In deze stap, de mapping module, worden de hoogwaardige reads hersteld gebruikt als input om ze uit te lijnen met het menselijke referentiegenoom. CEMiTool identificeert en analyseert co-expressie modules. Genen binnen dezelfde module worden mede tot expressie gebracht, wat betekent dat ze vergelijkbare expressiepatronen vertonen in de monsters van de datasets.
De netwerkanalyse geeft informatie over de meest verbonden genen, d.w.z. de hubs. De namen van die genen worden getoond in het netwerk.
De grootte van de knooppunten is evenredig met de mate van connectiviteit. De resultaten van de DEG-analyse werden samengevat in de vulkaanplots. De analyse van de moleculaire mate van verstoring maakt de identificatie van verstoorde monsters van gezonde en geïnfecteerde personen mogelijk.
MDP suggereert welke monsters potentiële biologische uitschieters zijn. Het verwijderen van die monsters heeft invloed op de stroomafwaartse resultaten. Een functionele verrijkingsanalyse met behulp van AURA kan worden uitgevoerd met de Enrichr-tool.
Deze stappen helpen om de resultaten te interpreteren door gemeenschappelijke functionele rollen van verschillende genen te onthullen die differentieel tot expressie kwamen.
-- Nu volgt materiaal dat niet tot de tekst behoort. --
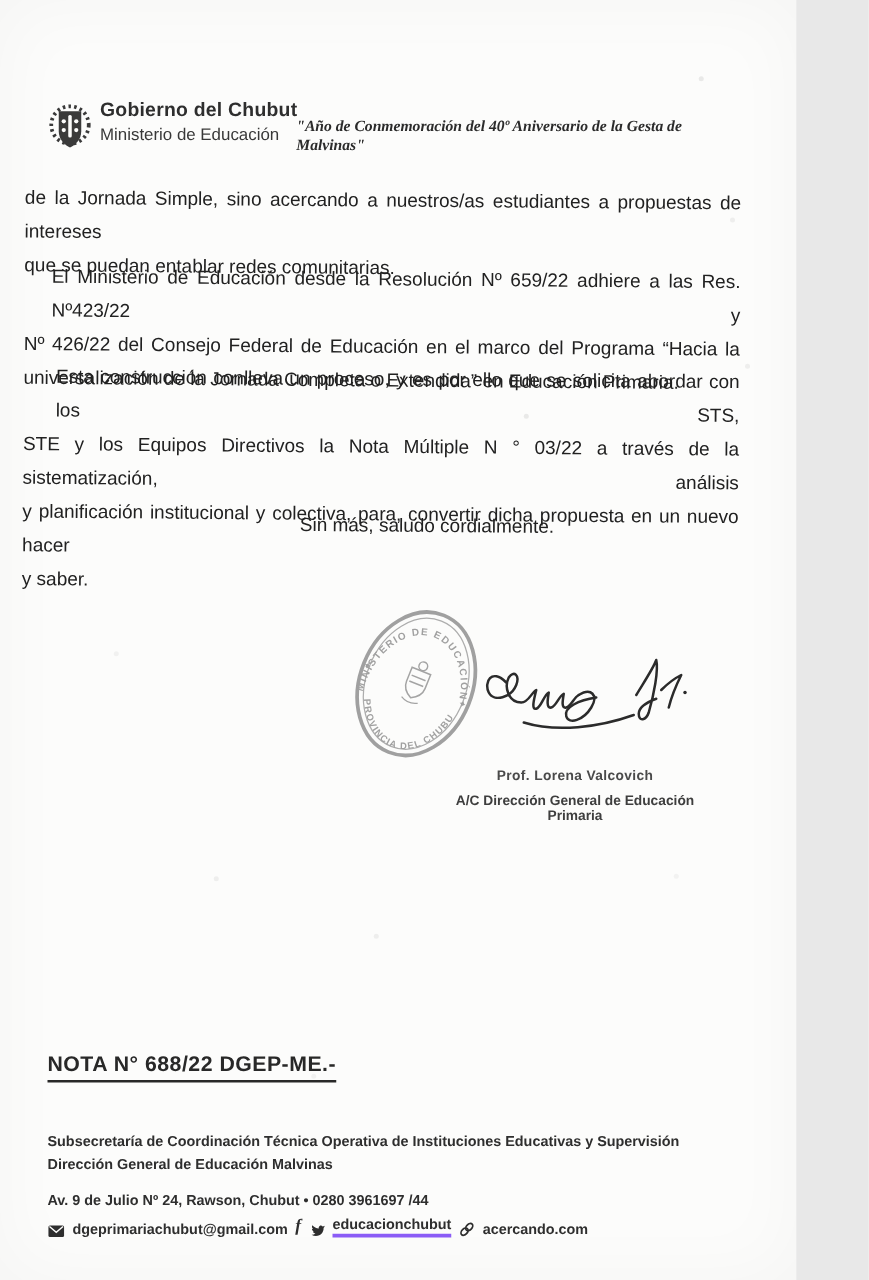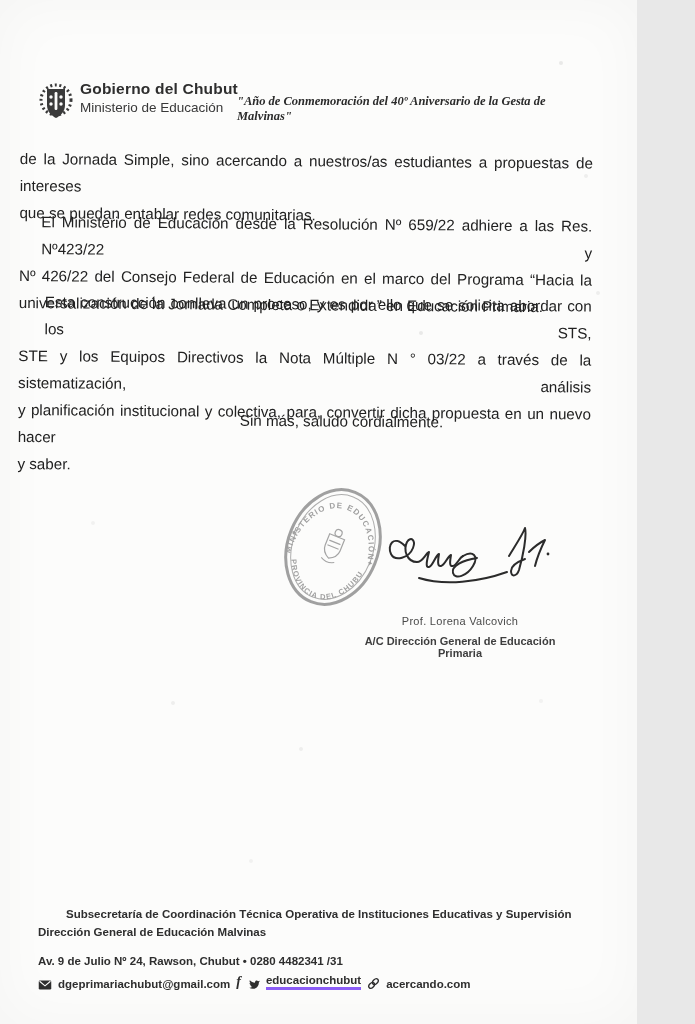--- a/index.html
+++ b/index.html
@@ -35,7 +35,7 @@
   .seal{position:absolute;left:266px;top:480px;opacity:.8;}
   .sig{position:absolute;left:383px;top:512px;}
   .signer{position:absolute;left:355px;top:615px;width:210px;text-align:center;color:#4a4a4a;}
-  .signer .sname{font-size:11px;font-weight:400;letter-spacing:.3px;}
+  .signer .sname{font-size:11px;font-weight:700;letter-spacing:.3px;}
   .signer .stitle{font-size:11px;font-weight:700;margin-top:8px;color:#3e3e3e;}
   
   .nota{position:absolute;left:38px;top:842px;font-size:17px;font-weight:700;

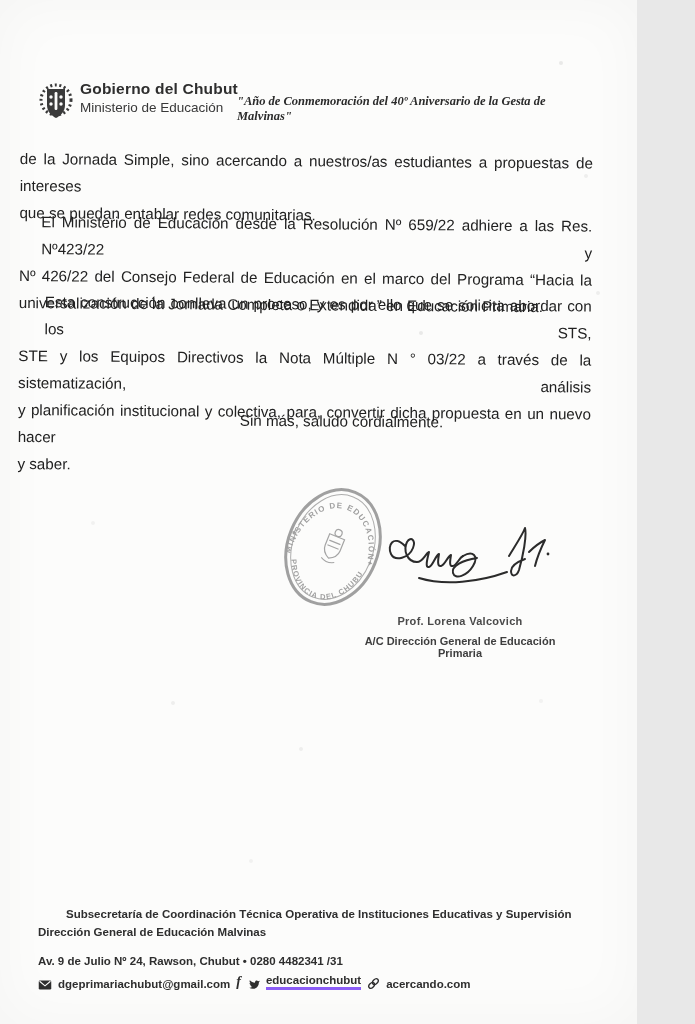--- a/index.html
+++ b/index.html
@@ -139,6 +139,7 @@
     <div class="stitle">A/C Dirección General de Educación Primaria</div>
   </div>
 
+  <div class="nota">NOTA N° 688/22 DGEP-ME.-</div>
 
   <div class="foot f1">Subsecretaría de Coordinación Técnica Operativa de Instituciones Educativas y Supervisión</div>
   <div class="foot f2">Dirección General de Educación Malvinas</div>

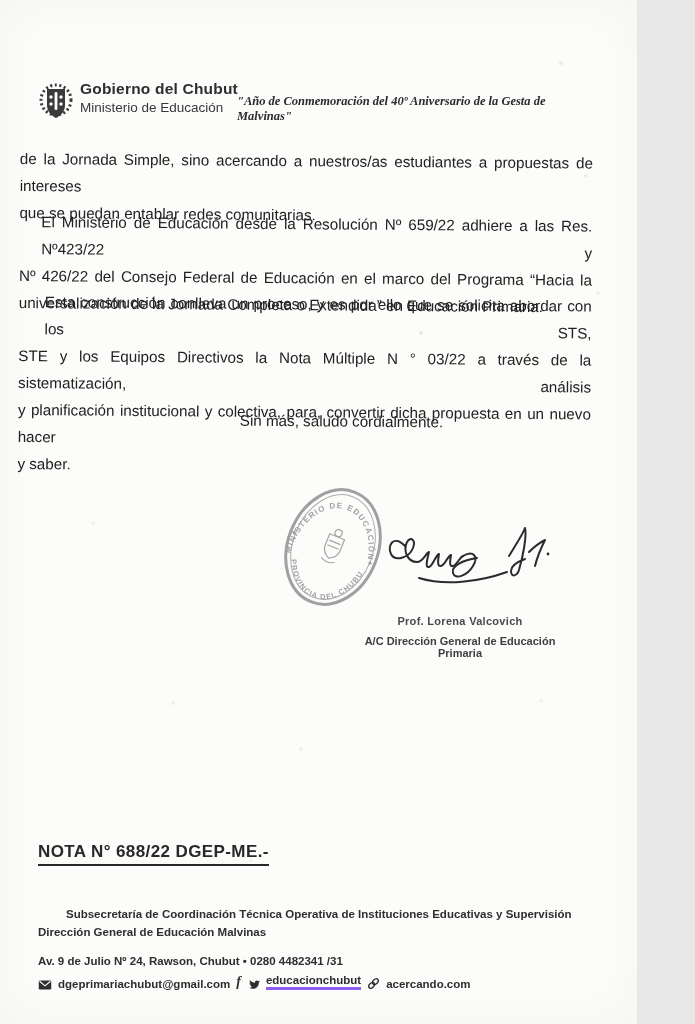--- a/index.html
+++ b/index.html
@@ -42,7 +42,7 @@
         color:#282828;letter-spacing:.4px;border-bottom:2px solid #282828;padding-bottom:2px;}
   
   .foot{position:absolute;left:38px;color:#2e2e2e;font-weight:700;font-size:11.5px;}
-  .f1{top:908px;margin-left:28px;} .f2{top:926px;} .f3{top:955px;}
+  .f1{top:908px;} .f2{top:926px;} .f3{top:955px;}
   .f4{top:974px;display:flex;align-items:flex-end;gap:6px;font-size:11.5px;}
   .f4 .icon{display:inline-flex;align-items:center;}
   .fb{font-family:"Liberation Serif",serif;font-weight:700;font-size:14px;font-style:italic;}

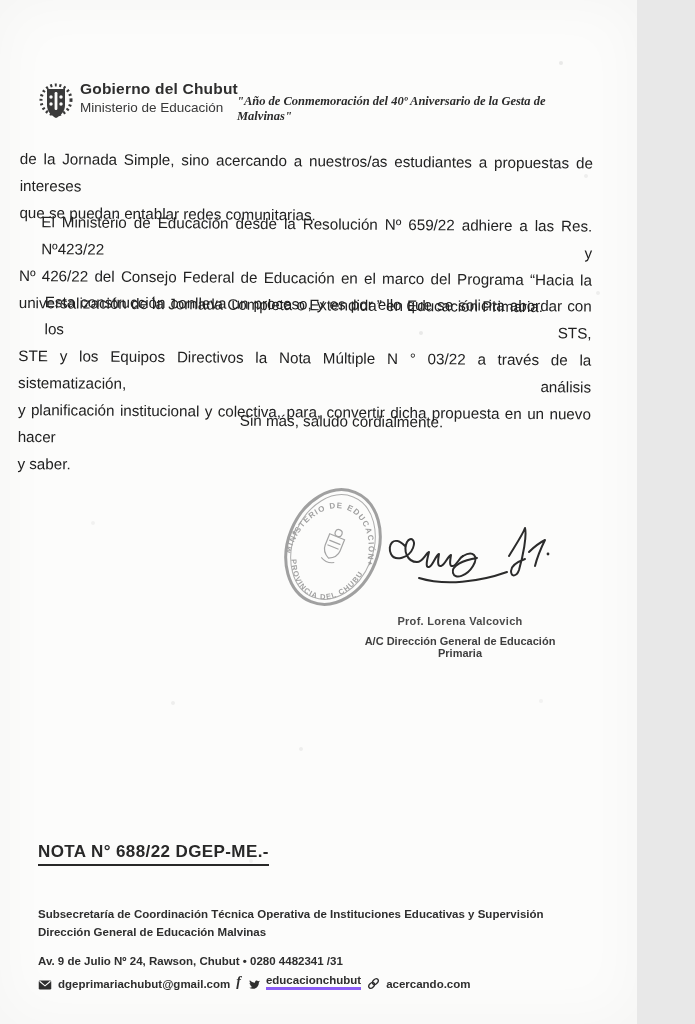--- a/index.html
+++ b/index.html
@@ -143,7 +143,7 @@
 
   <div class="foot f1">Subsecretaría de Coordinación Técnica Operativa de Instituciones Educativas y Supervisión</div>
   <div class="foot f2">Dirección General de Educación Malvinas</div>
-  <div class="foot f3">Av. 9 de Julio Nº 24, Rawson, Chubut • 0280 4482341 /31</div>
+  <div class="foot f3">Av. 9 de Julio Nº 24, Rawson, Chubut • 0280 3961697 /44</div>
   <div class="foot f4">
     <span class="icon">
       <svg width="14" height="10" viewBox="0 0 16 12">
Het biologische proces dat in de staafdiagrammen wordt getoond, is de top 10 verrijkte genensets op basis van hun p-waarderangschikking. Kortom, deze protocollen omvatten alle stappen van RNA-Seq-analyse.
De pijplijn werd ontwikkeld en ingekapseld in het niet-commerciële systeem docker. Op een afbeelding en beschikbaar gesteld voor de wetenschappelijke gemeenschap. Door het containersysteem vallen alle scripts en tools onder dezelfde specifieke versie om reproduceerbaarheid te garanderen.
Verder werd een deel van de bioinformatica-analyse uitgevoerd via gratis gebruiksvriendelijke webtools.
View the full transcript and gain access to thousands of scientific videos
Dit protocol schetst een uitgebreide pijplijn voor hoogdoorvoer transcriptome-analyse, gericht op host-pathogeen interacties. Het omvat stappen van kwaliteitscontrole van ruwe reads tot geavanceerde statistische analyses en functionele beoordelingen van genexpressie.
High-throughput transcriptome analysis enables biopharma teams to systematically interrogate host-pathogen interactions, supporting early identification of disease mechanisms and potential therapeutic targets. This pipeline delivers reproducible, quantitative insights into gene expression dynamics, directly informing target validation and risk-adjusted portfolio decisions. Integrating robust RNA-seq workflows at the discovery stage enhances predictive confidence and translational continuity across infectious disease programs.
This RNA-seq pipeline spans early discovery through preclinical research, integrating quality control, mapping, statistical analysis, and functional interpretation within a reproducible Docker environment.